Date: 2004-09-10 07:01 am (UTC)
From: [identity profile] rms10.livejournal.com
I feel your pain. Dude, I'm living your pain.

A professor told me that only about 10% of what you do ever gets published, and then another professor chimed in and said that they really freakishly good people publish maybe 15% of what they do.

(no subject)

Date: 2004-09-10 07:27 am (UTC)
From: [identity profile] cognative.livejournal.com
I feel you pain as well. I remember when I was and undergrad I totally thought people published like 75% of what they did. Boy was I wrong.

I just had the 'That's funny..' moment with my study (again). And nothing but confusing and inconclusive data is coming out of it.

(no subject)

Date: 2004-09-10 07:27 am (UTC)
From: [identity profile] eirias.livejournal.com
Thanks for the sympathy, guys. :) Actually, it's not so bad - the big problem was when I realized a few months back that my stimuli were way messier than I had noticed before, which put us in danger of having unusable results. Basically what I was trying to do in this experiment was to "train" people on a new system of music (passive exposure) and see if they could pick up on the regularities without being taught. It turns out that last spring's results were hard to interpret because of the messiness I mentioned. The odd "finding" I referred to here was a secondary analysis I did this summer, trying to see whether the regularities in the exposure system correlated with people's responses - what I initially "found" when I did this analysis a couple weeks ago was that they didn't, and that people's responses only correlated with regularities in "normal" Western music (a big bummer!); but I realized last night that I actually had mixed up two of my samples, and when I fixed it, the correlations came out *better* than they had before.

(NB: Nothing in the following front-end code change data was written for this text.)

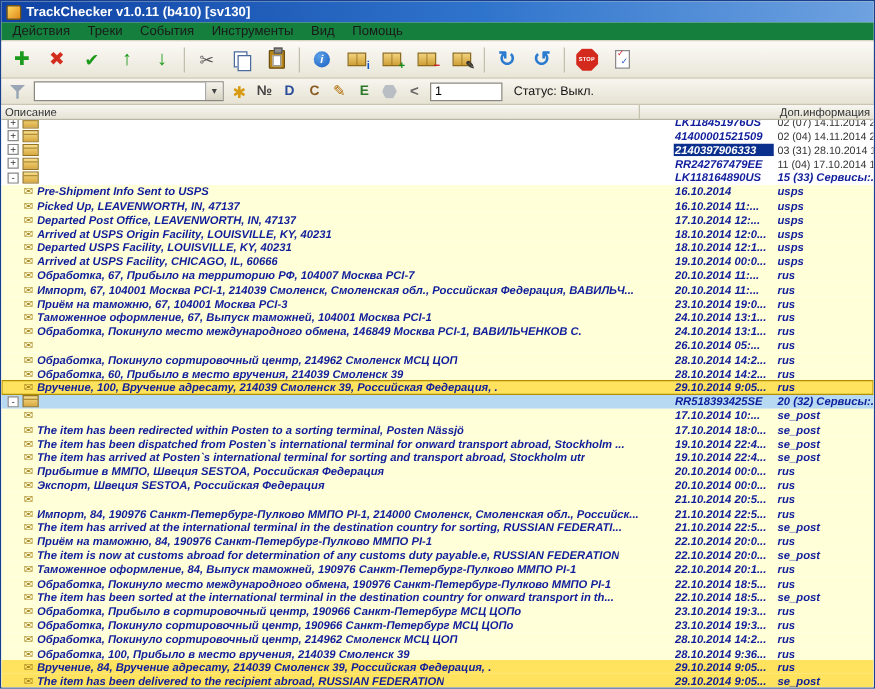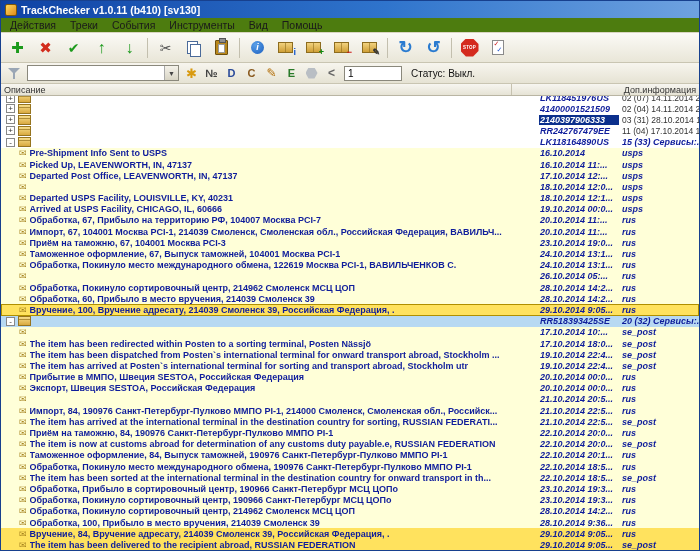"Действия" .menubar { background: #4d7c0f -> #15803d }
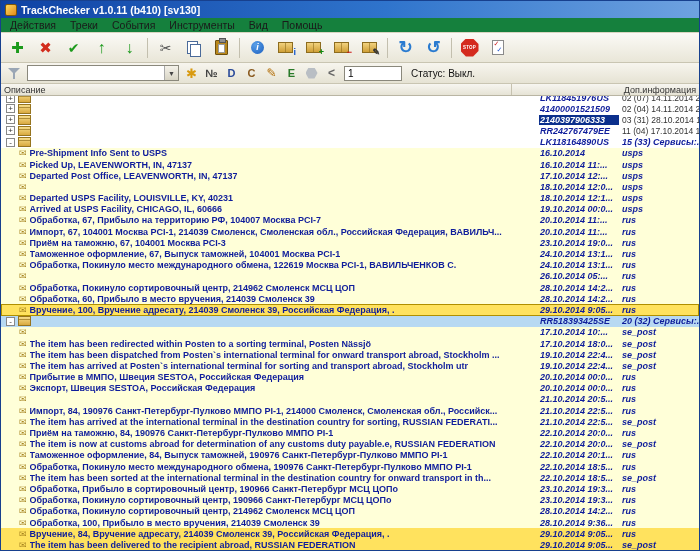"Pre-Shipment Info Sent to USPS" .etext { font-style: none -> italic }
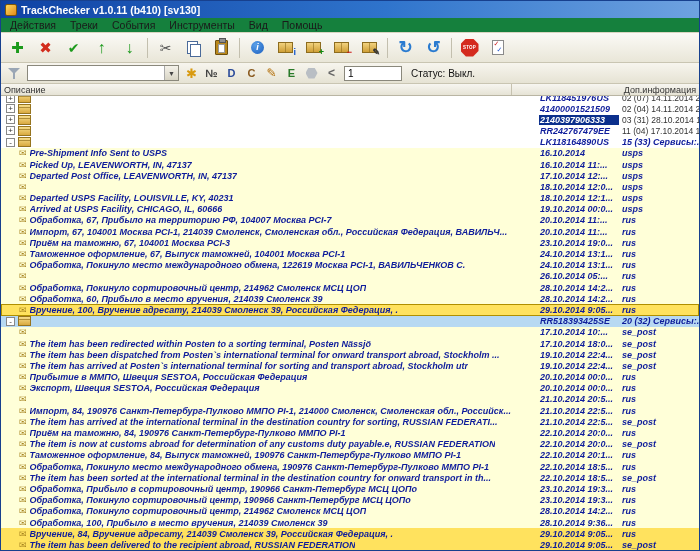"Arrived at USPS Origin Facility," span.etext { html: none -> <span>Arrived at USPS Origin Facility, LOUISVILLE, KY, 40231</span> }
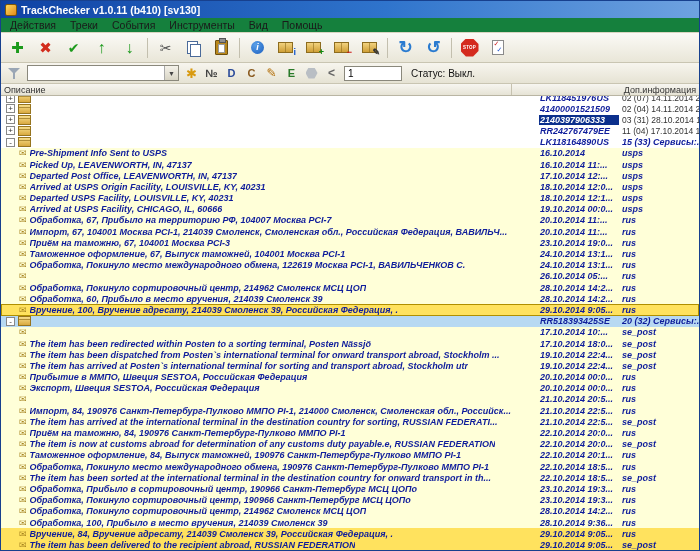"Обработка, Покинуло место международного обмена, 122619" span.etext { text: 122619 -> 146849 }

So, to answer [livejournal.com profile] tiurin's question, I haven't really "found" anything worth publishing yet, it's just an interim result that indicates that we're not *totally* on the wrong track and that people are in fact sensitive to the regularities in the system. Now we just need a slightly cleaner system and 100 more adults and maybe we'll be good to go. Score.

(no subject)

Date: 2004-09-10 07:29 am (UTC)
From: [identity profile] eirias.livejournal.com
Damn. Are these more in-depth analyses of your FYP data, or have you collected people for Phase II of this project (the one you talked about in CPS brownbag in the spring)?

(no subject)

Date: 2004-09-10 03:06 pm (UTC)
From: [identity profile] cognative.livejournal.com
this is phase II. Similar to my FYP but different. There is some good data but not as much as we would like. I'm about ready to just go with what we have so I can have something actually published. I think my advisor may want to comb the data a little more though.